There is a place in Africa where you can walk with lions. Where you can be part of the pride. And this is exactly what a group of volunteers are doing, as they take part in a unique conservation programme at Zimbabwe’s Antelope Park. Animal Planet’s new series Lodging with Lions follows the volunteers as they venture into the lions’ domain and find out more about these majestic animals – from how they hunt and stalk their prey, to how they play and nurture their young. This July, Lodging with Lions airs on Animal Planet, every Monday to Friday at 9 pm.
At Antelope Park, Zimbabwe, a group of volunteers from all over the world have signed up for a unique conservation programme, which is part of the efforts of the African Lion and Environmental Research Trust (ALERT).

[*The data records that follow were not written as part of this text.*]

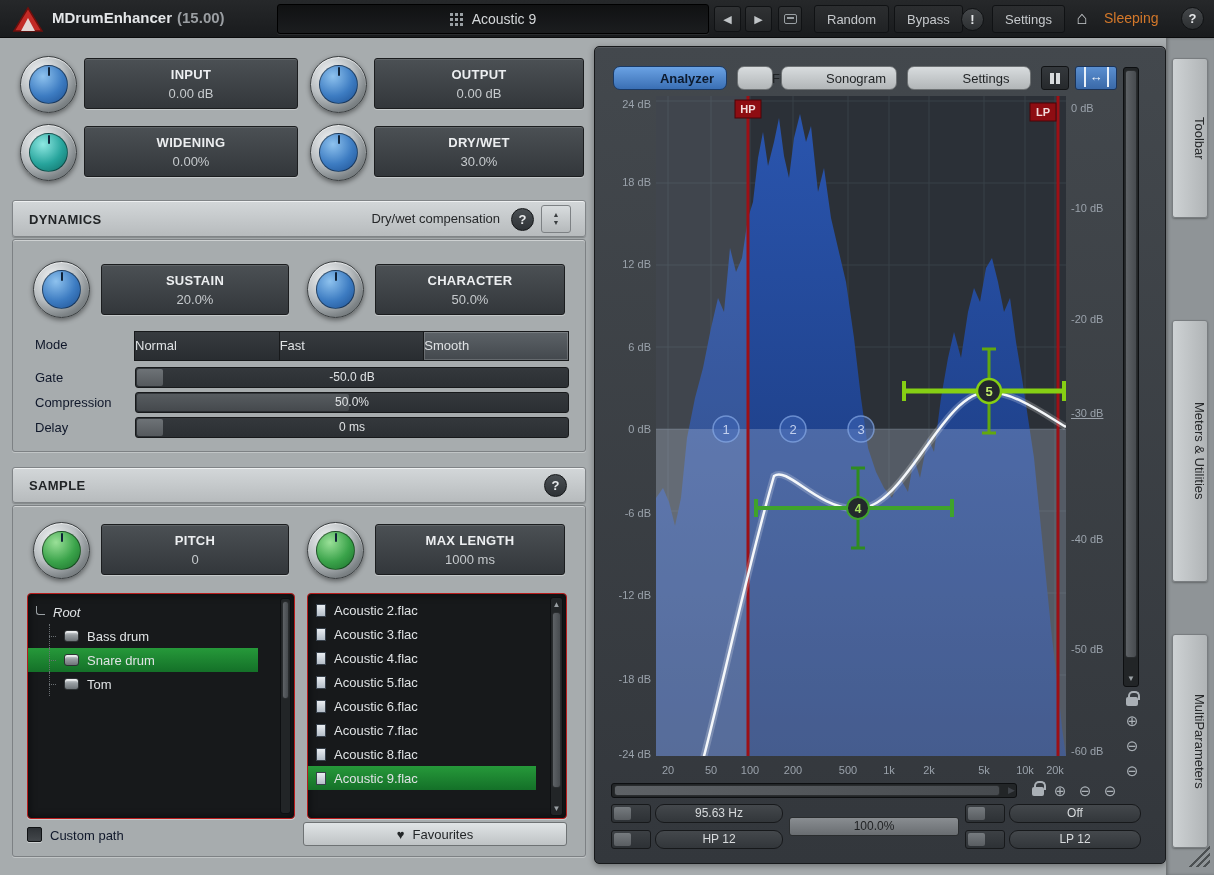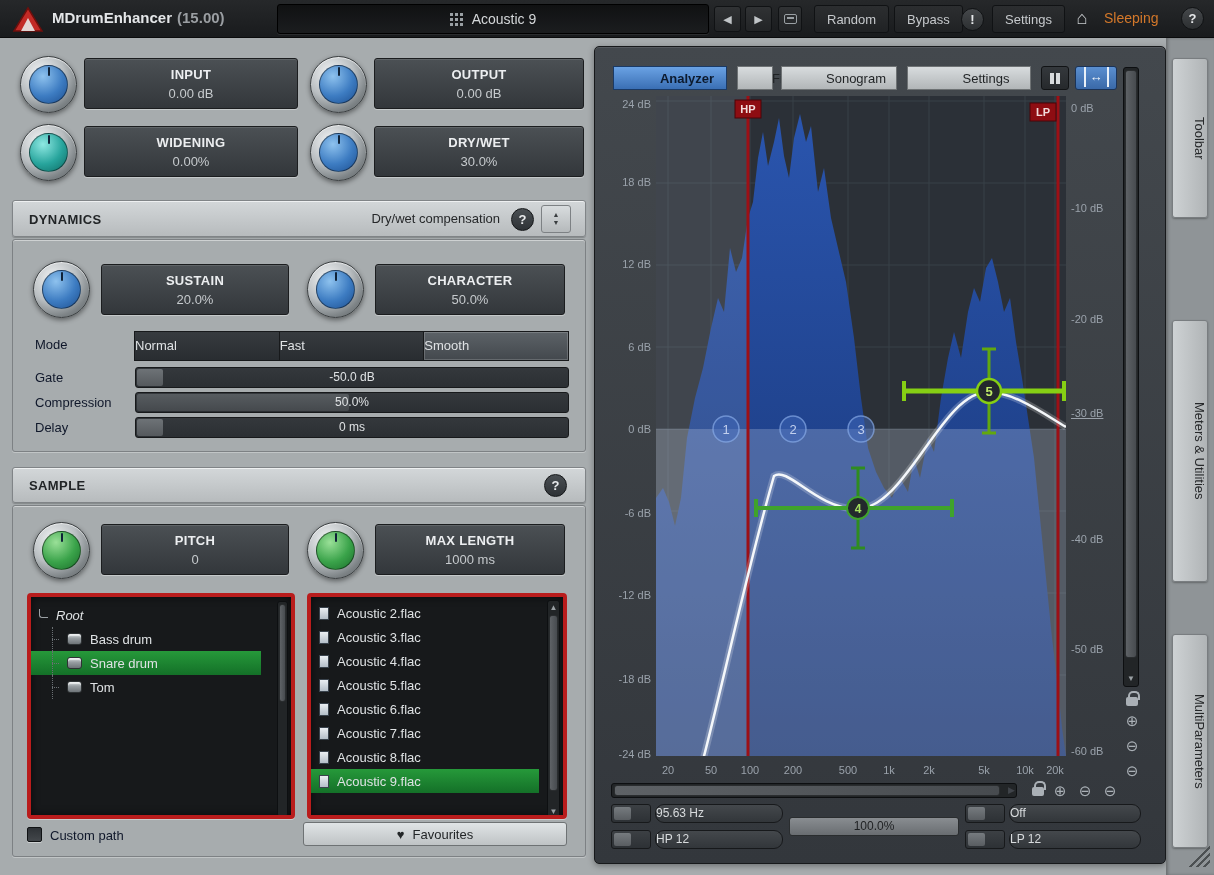--- a/index.html
+++ b/index.html
@@ -61,21 +61,21 @@
     text-align:left; line-height:28px; margin-left:-1px; }
   .mode-btn.selected { background:linear-gradient(#5c6267,#43484d); box-shadow:inset 0 0 0 1px rgba(255,255,255,.18); }
 
   .hslider { position:absolute; background:linear-gradient(#34383c,#2b2f33); border:1px solid #17191b; border-radius:3px;
     color:#dfe2e4; font-size:12px; text-align:center; line-height:19px; }
   .hslider .handle { position:absolute; left:1px; top:1px; bottom:1px; width:26px;
     background:linear-gradient(#6e7377,#55595d); border-radius:2px; }
   .hslider .fill { position:absolute; left:1px; top:1px; bottom:1px; background:linear-gradient(#575c60,#45494d); border-radius:2px; }
   .hslider span { position:relative; }
 
-  .darklist { position:absolute; background:#17191b; border:4px solid #b91c1c; border-radius:4px;
+  .darklist { position:absolute; background:#17191b; border:1px solid #b91c1c; border-radius:4px;
     box-shadow:0 1px 0 rgba(255,255,255,.4), inset 0 0 8px rgba(0,0,0,.65); overflow:hidden; }
   .row { display:flex; align-items:center; height:24px; color:#dfe2e4; font-size:13px; gap:8px; padding-left:8px; }
   .row.selected { background:linear-gradient(#26993a,#147028); }
   .drum-icon { width:15px; height:12px; border-radius:3px; flex:none;
     background:linear-gradient(#e2e6e8,#9aa0a4 40%,#6e7478); border:1px solid #2e3234; box-shadow:inset 0 2px 0 rgba(255,255,255,.5); }
   .file-icon { width:10px; height:13px; flex:none; background:linear-gradient(#eaeef2,#b4bec8); border:1px solid #39424c; }
   .tree-conn { width:12px; height:24px; position:relative; flex:none; }
   .tree-conn::before { content:""; position:absolute; left:5px; top:0; bottom:0; border-left:1px dotted #6a6f73; }
   .tree-conn::after { content:""; position:absolute; left:5px; top:12px; width:7px; border-top:1px dotted #6a6f73; }
   .root-icon { width:9px; height:9px; border-left:1px solid #9aa0a4; border-bottom:1px solid #9aa0a4; border-bottom-left-radius:3px; flex:none; margin-top:-4px; }
@@ -86,38 +86,38 @@
   .checkbox { position:absolute; width:15px; height:15px; background:linear-gradient(#2e3236,#43474b); border:1px solid #101214;
     border-radius:2px; box-shadow:0 1px 0 rgba(255,255,255,.45); }
   #favourites-btn { position:absolute; background:linear-gradient(#e0e4e6,#bfc3c5); border:1px solid #6e7274; border-radius:3px;
     color:#232628; font-size:13px; display:flex; align-items:center; justify-content:center; gap:8px; }
   .heart { font-size:13px; color:#232628; }
 
   
   #analyzer { position:absolute; left:594px; top:46px; width:572px; height:818px;
     background:linear-gradient(#43484d,#33373c); border:1px solid #17191b; border-radius:5px;
     box-shadow:inset 0 1px 0 rgba(255,255,255,.1), 0 2px 6px rgba(0,0,0,.35); }
-  .an-tab { position:absolute; top:19px; height:24px; font-size:13px; text-align:center; line-height:23px; border-radius:0;padding-left:34px; }
+  .an-tab { position:absolute; top:19px; height:24px; font-size:13px; text-align:center; line-height:23px; border-radius:7px;padding-left:34px; }
   .an-tab.lit { background:linear-gradient(#d8dcde,#b2b6b8); border:1px solid #6e7274; color:#1f2224; }
   .an-tab.blue { background:linear-gradient(#6aa2e4,#3a6fb4); border:1px solid #1a3a66; color:#0c1a2e; font-weight:bold; }
   .an-sq { position:absolute; top:19px; height:24px; border-radius:3px; text-align:center; }
   .pause-bar { display:inline-block; width:4px; height:11px; background:#d8dbdd; margin:6px 1px 0; }
   .fit-inner { display:inline-block; border-left:2px solid #e8f0f8; border-right:2px solid #e8f0f8; padding:0 4px; color:#eef4fa; font-size:13px; line-height:20px; font-weight:bold; }
   .axis-lbl { position:absolute; font-size:11px; color:#9aa2ab; }
   .axis-left { width:46px; text-align:right; left:10px; }
   .axis-right { width:46px; text-align:left; left:476px; }
   .freq-lbl { position:absolute; top:717px; width:24px; text-align:center; font-size:11px; color:#9aa2ab; }
   .zoom-glyph { position:absolute; color:#aab0b6; font-size:15px; width:18px; text-align:center; }
   .lock-icon { position:absolute; width:12px; height:9px; background:#aab0b6; border-radius:2px; }
   .lock-icon::before { content:""; position:absolute; left:2px; top:-6px; width:8px; height:7px;
     border:2px solid #aab0b6; border-bottom:none; border-radius:5px 5px 0 0; }
   .mini-slider { position:absolute; background:linear-gradient(#3c4044,#2d3135); border:1px solid #17191b; border-radius:3px; }
   .mini-handle { position:absolute; left:2px; top:2px; bottom:2px; width:45%; background:linear-gradient(#767b7f,#595d61); border-radius:2px; }
   .ctl-display { position:absolute; background:linear-gradient(#44484c,#32363a); border:1px solid #17191b; border-radius:9px;
-    color:#d8dbdd; font-size:12px; line-height:17px; }
+    color:#d8dbdd; font-size:12px; text-align:center; line-height:17px; }
   #mix-slider { position:absolute; background:linear-gradient(#898d91,#696d71); border:1px solid #2a2d2f; border-radius:3px;
     color:#1e2022; font-size:12px; text-align:center; line-height:17px; }
 
   
   #side-strip { position:absolute; left:1166px; top:38px; width:48px; height:837px; background:#8f9497;
     box-shadow:inset 2px 0 3px rgba(0,0,0,.25); }
   .side-tab { position:absolute; left:6px; width:36px; background:linear-gradient(90deg,#ced2d4,#b0b4b6);
     border:1px solid #797d80; border-radius:3px; writing-mode:vertical-rl; text-align:center; color:#26282a; font-size:13px;
     box-shadow:0 1px 2px rgba(0,0,0,.3); }
   #resize-grip { position:absolute; left:1188px; top:845px; width:22px; height:22px;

For their own safety and survival, the volunteers must first learn how to read a lion’s posture, how to approach the lions in a non-threatening manner, and what to do when faced with a dangerous situation. Dan Matthews, who heads the volunteer programme, then introduces the volunteers to the lions affectionately known as the ‘Ds’ and the ‘Rs’.
Over the course of two weeks, the volunteers will observe the lions, walk with them, watch them feed their cubs, follow them on hunts, and even tag them with microchips to obtain invaluable data which could help save lion populations. They also witness first hand the devastating effects of poaching, and discover that in the African bush there are other dangers apart from wild beasts.
Follow these passionate volunteers who are Lodging with Lions, discover the threats faced by the African lions, and find out what is being done to save these iconic animals known as ‘The King of the Beasts’.